Before-and-after page screenshots
#####

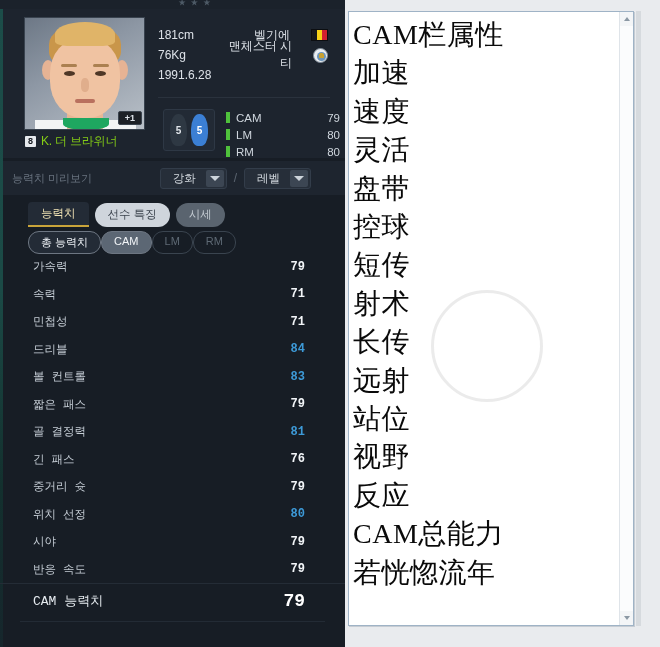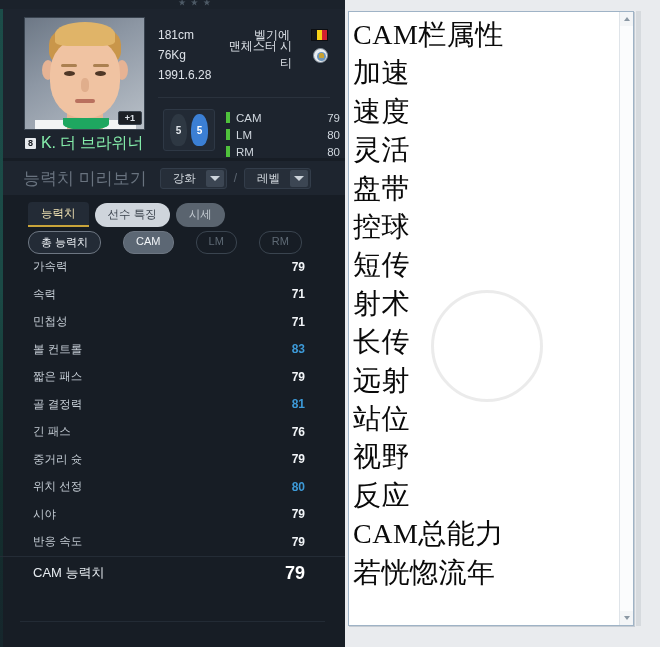--- a/index.html
+++ b/index.html
@@ -83,7 +83,7 @@
     font-size: 9px; font-weight: bold;
     padding: 1px 3px; border-radius: 1px; line-height: 1.1;
   }
-  .player-name { color: #86efac; font-size: 16px; letter-spacing: -0.2px; }
+  .player-name { color: #84cc16; font-size: 12px; letter-spacing: -0.2px; }
 
   .info-grid {
     position: absolute; left: 155px; top: 16px;

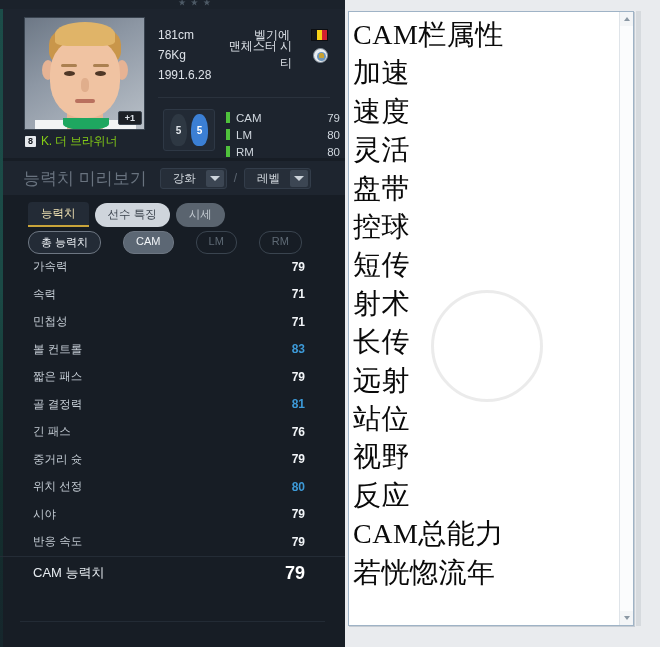--- a/index.html
+++ b/index.html
@@ -137,7 +137,7 @@
     background: #1e252f;
     display: flex; align-items: center;
   }
-  .preview-label { color: #69737f; font-size: 17px; margin-left: 20px; }
+  .preview-label { color: #69737f; font-size: 11px; margin-left: 9px; }
   .dd {
     margin-left: auto; display: flex; align-items: center;
     background: #262e39; border: 1px solid #333d4a; border-radius: 3px;

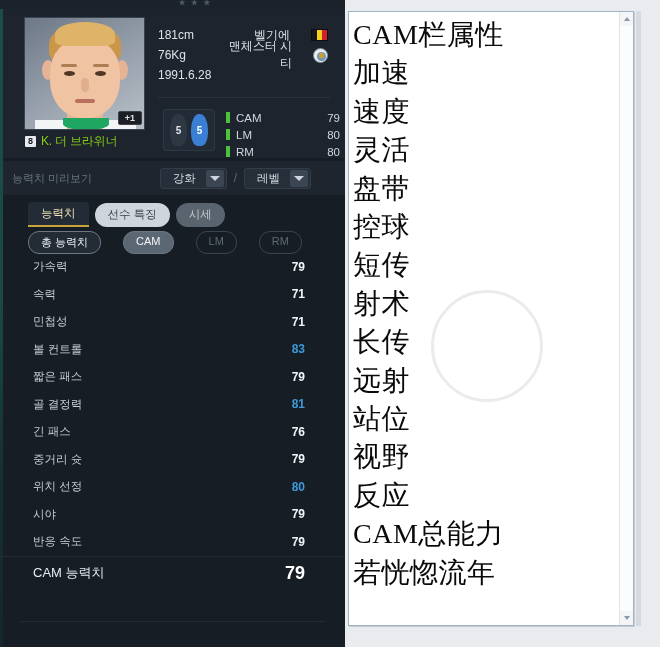--- a/index.html
+++ b/index.html
@@ -174,7 +174,7 @@
 
   .tabs-pos {
     position: absolute; left: 28px; top: 231px;
-    display: flex; gap: 22px; justify-content: flex-end;
+    display: flex; gap: 0; justify-content: flex-end;
   }
   .ptab {
     font-size: 11px; padding: 3px 12px; border-radius: 11px;

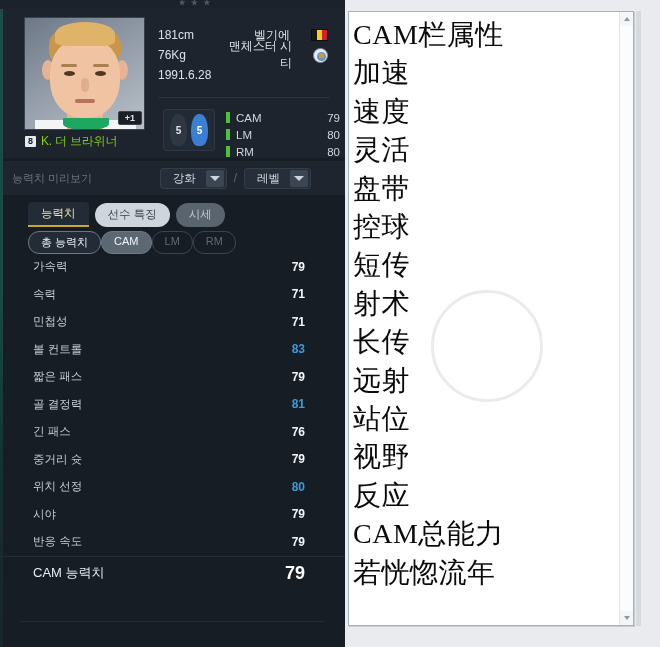--- a/index.html
+++ b/index.html
@@ -185,7 +185,7 @@
   .ptab.off { background: transparent; color: #5e6974; }
 
   
-  .stats { position: absolute; left: 0; top: 253px; width: 345px; }
+  .stats { position: absolute; left: 0; top: 253px; width: 345px; font-family: Liberation Mono, monospace; }
   .stat-row {
     display: flex; align-items: center;
     height: 27.5px; padding: 0 40px 0 33px;

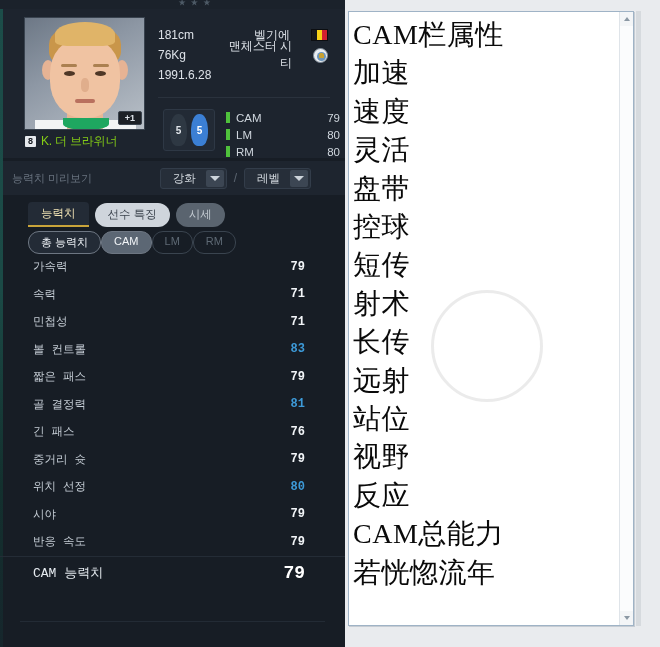--- a/index.html
+++ b/index.html
@@ -389,6 +389,10 @@
         <span class="stat-val norm">71</span>
       </div>
       <div class="stat-row">
+        <span class="stat-name">드리블</span>
+        <span class="stat-val up">84</span>
+      </div>
+      <div class="stat-row">
         <span class="stat-name">볼 컨트롤</span>
         <span class="stat-val up">83</span>
       </div>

#####

__Description of the task__: Within the records, tally every line that contains the word "font". Only the resulting number should be given.

__Answer area__: 7